The planning to date confirms the strong financial returns from the plant itself, with a leveraged pre-tax IRR of over 20% targeted and to exceed a break-even financial position in year one of operations. Turning now to our Hull plant, where we're building the world's first Tricoya plant. The two key things I'd like you to take away from this slide are, firstly, we are in control and on track for July 2022 operations as per our last update. And secondly, we've actually added some wood chips to the plant last week in some early phased commissioning, and the entire team and myself are really very, very excited about that. During the period and despite some challenges, we have further progressed the construction towards completion. We have issued a number of updates on Hull over the period, and I'll quickly recap these.
In April 2021, we updated that we expected a 3- to 6-month delay to the lead contractor's schedule in completing the construction. Subsequently, in June 2021, the EPC contract was terminated. Once Accsys gained control of the project, we then conducted an extensive gap analysis to review and validate the remaining works, the remaining costs, and the timeline, and third-party expert reviews of the plant's integrity. Pleasingly, these reviews did not indicate any material issues or indeed any red flags with the plant.
In line with our August update, we anticipate the plant will be commercially operational by July 2022, and work is ongoing to potentially accelerate that milestone. In addition, we reported the total project capital cost is expected to be between an additional EUR 9 million and EUR 15 million, taking the total cumulative project capital cost for the plant to be in the range of EUR 90 million-EUR 96 million. This remains our expectation today. The additional costs are overall largely due to the extended project duration, i.e., time delays, some of these due to COVID, and also due to the demobilization and remobilization of the site. We entered into a settlement agreement with a former EPC contractor, which gave us a clean break and an opportunity to move forward with pace.
Since the 23rd of August, we are directly project managing these works and now have over 150 contractors under our direct management on site, covering the mechanical, electrical, and civil work streams. As mentioned, last week on the 17th of November, we ran our first batch of wood chips through the front end of the plant. This was the first time that we have run the equipment, and to be honest with you, we were delighted. Just look at the smiles in the photograph. It's been a great milestone for us. The final piece to cover on this slide is that we have also agreed how we will fund the additional costs. In October, we agreed that Accsys will provide a commercial interest-bearing loan to U.K. for the additional cost to complete the project.
We have also updated the supply and offtake agreements with our whole partners, Medite, for the sale and purchase of the Tricoya wood elements, and with INEOS and the acetic anhydride, reflecting their ongoing commitment to the project. Looking beyond the completion of the plant, we continue to allow for a three-year production ramp-up to full capacity because it's actually the first plant of its type anywhere on our planet. We maintain our expectation to be breakeven at 40% capacity with a 40% target margin on Tricoya. Once Hull is operational, we currently plan to expand Tricoya production in Malaysia, where we have an ongoing feasibility study with PETRONAS Chemicals Group to build a plant. Shifting to the next slide, the first half of 2022 has been an important period for building our organizational growth platform.

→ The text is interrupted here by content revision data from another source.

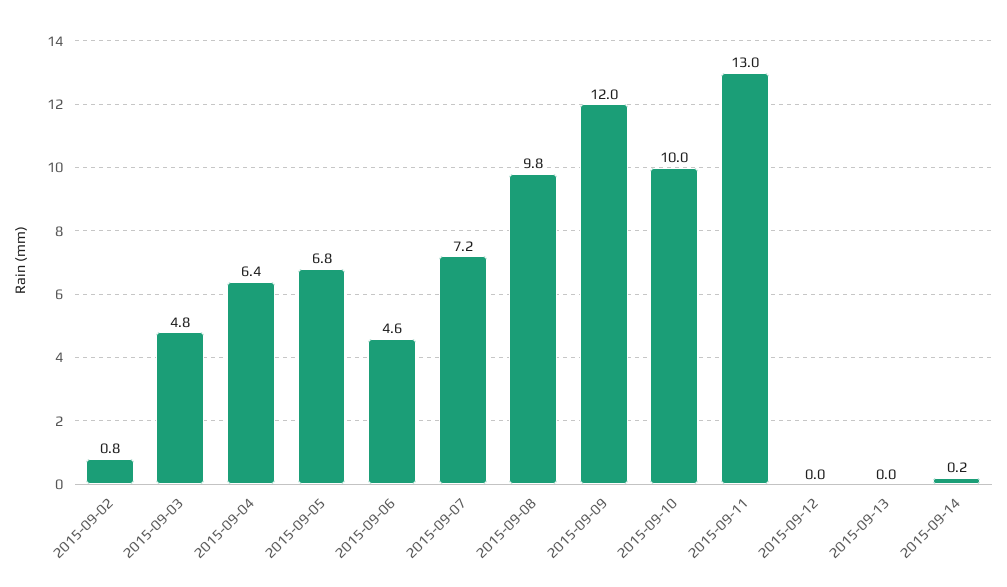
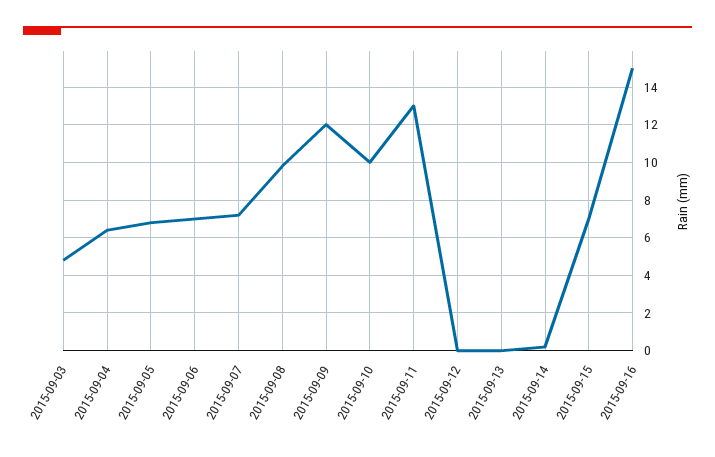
2015-09-02: 0.8 -> none
2015-09-06: 4.6 -> 7
2015-09-15: none -> 7
2015-09-16: none -> 15

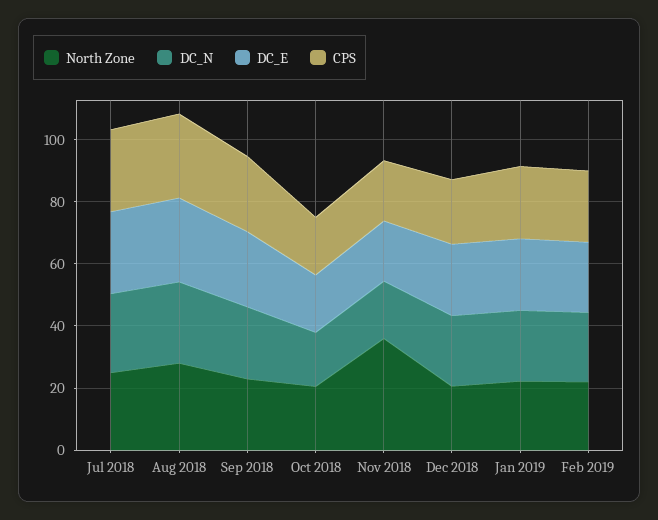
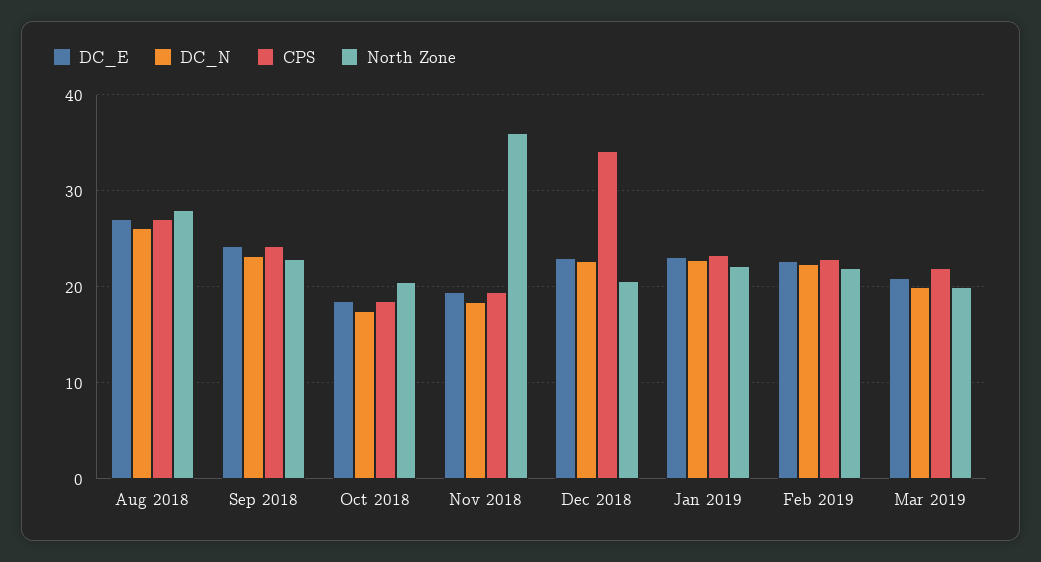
North Zone, Jul 2018: 25 -> none
DC_N, Jul 2018: 25 -> none
DC_E, Jul 2018: 25 -> none
CPS, Jul 2018: 25 -> none
CPS, Dec 2018: 20 -> 34
DC_E, Mar 2019: none -> 21
DC_N, Mar 2019: none -> 20
CPS, Mar 2019: none -> 22
North Zone, Mar 2019: none -> 20

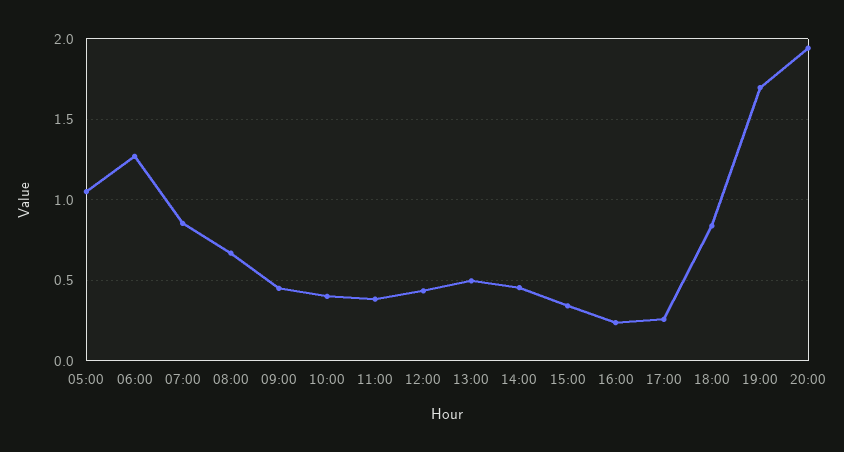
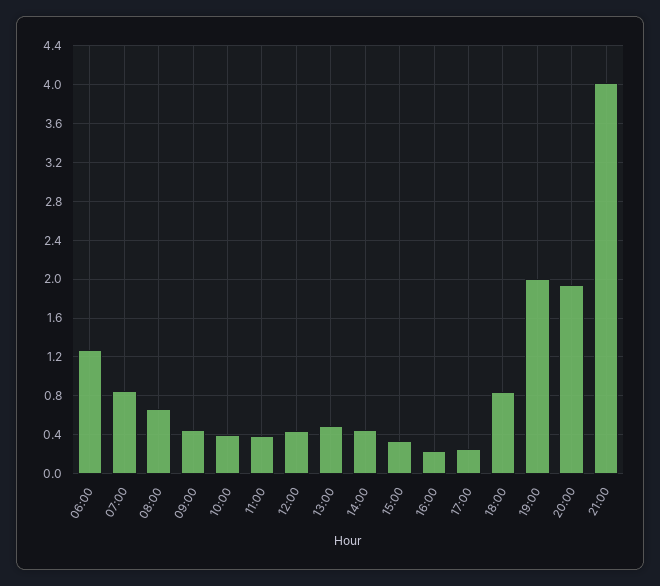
05:00: 1.05 -> none
19:00: 1.7 -> 2
21:00: none -> 4

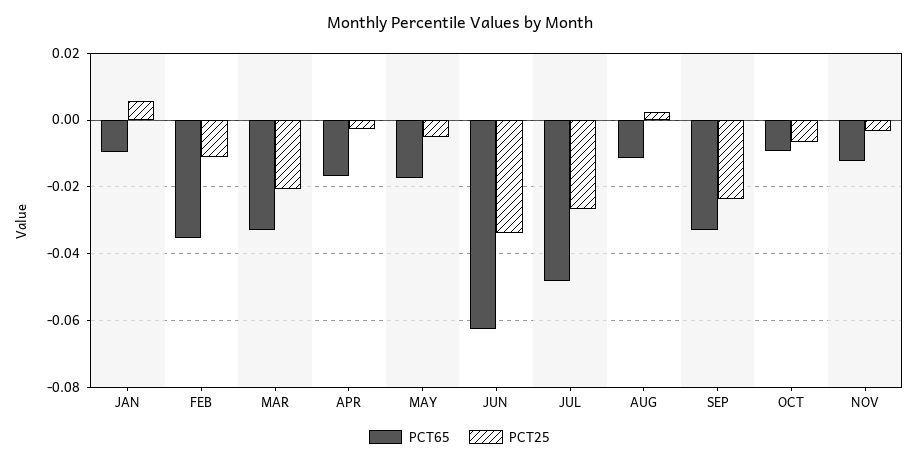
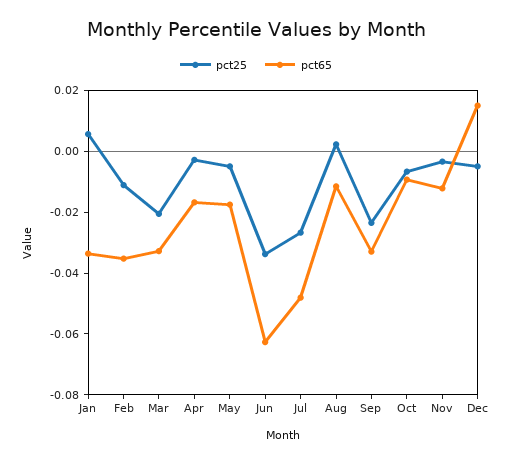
PCT65, JAN: -0.01 -> -0.035
PCT25, Dec: none -> -0.005
PCT65, Dec: none -> 0.015

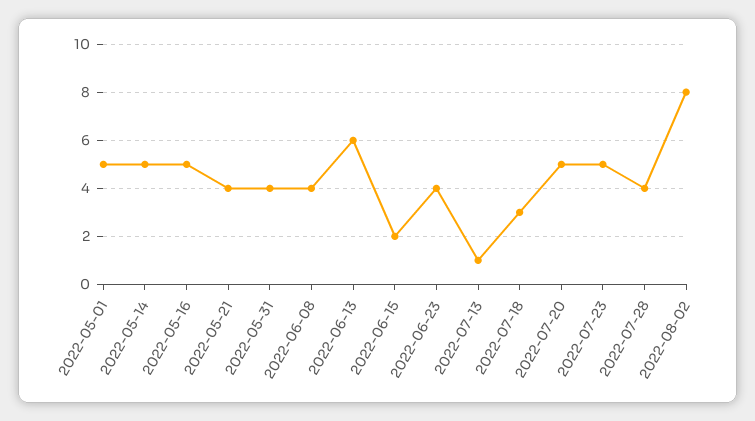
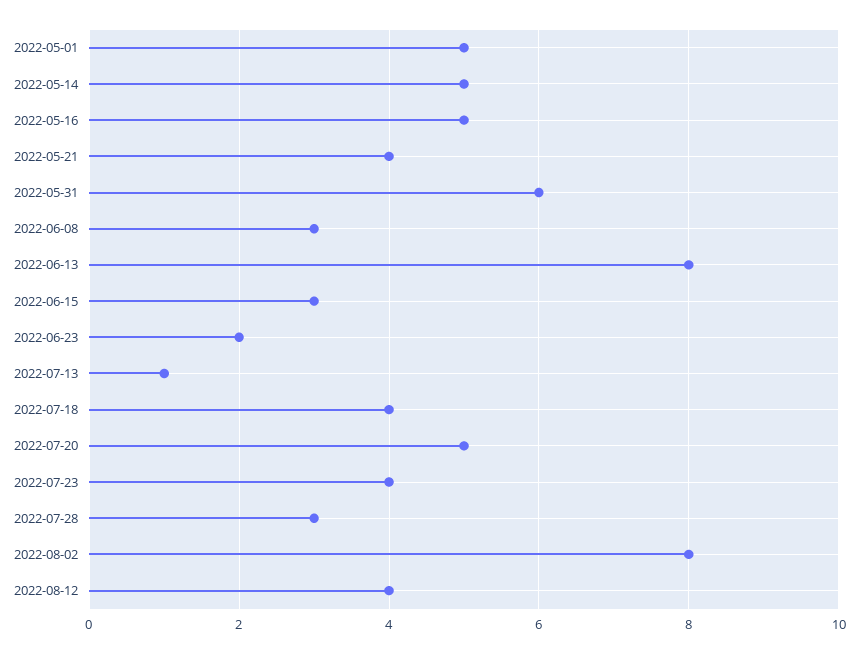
2022-05-31: 4 -> 6
2022-06-08: 4 -> 3
2022-06-13: 6 -> 8
2022-06-15: 2 -> 3
2022-06-23: 4 -> 2
2022-07-18: 3 -> 4
2022-07-23: 5 -> 4
2022-07-28: 4 -> 3
2022-08-12: none -> 4

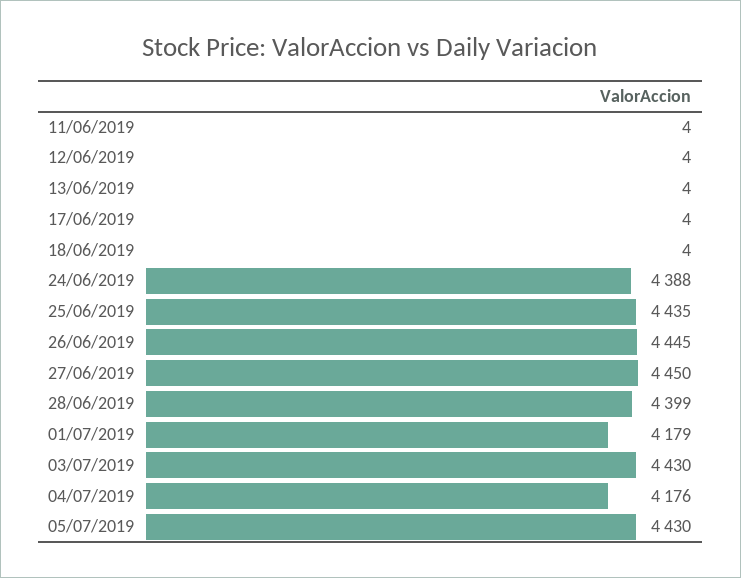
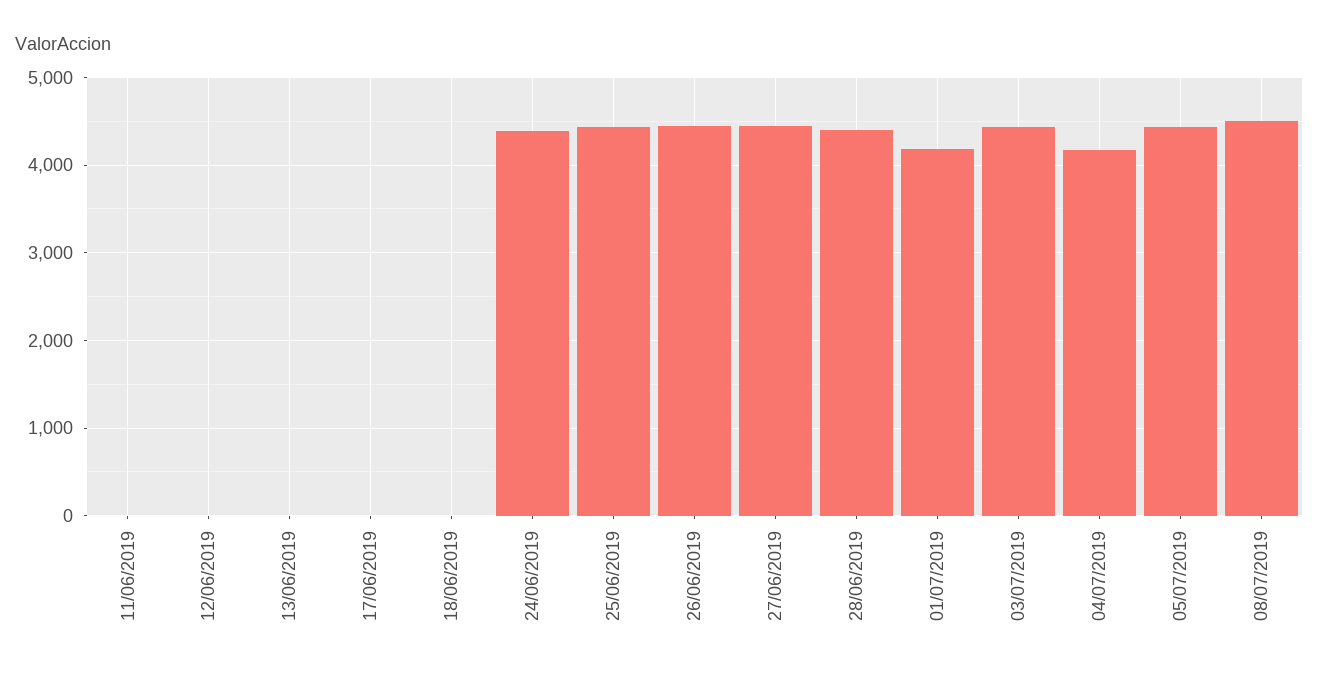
08/07/2019: none -> 4500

We have invested in people and processes to increase our capability to manage our growth ahead. Our average full-time employee headcount increased from 190 to 241 people. Key hires in place include new heads of departments who are developing platforms for supporting our growth and ensuring that the group can expand effectively into these new locations. We have created functional centers of excellence and added skills in areas like HSE, technology, engineering, IT, asset lifecycle management, et cetera, because these are key areas that we need good leadership with a unified strategy to effectively deliver our global expansion plans. We have also increased our headcount to support our anticipated expanded plant capacities at Arnhem and Hull. We have also expanded our project management team at Hull in the period overseeing these 150 contractors.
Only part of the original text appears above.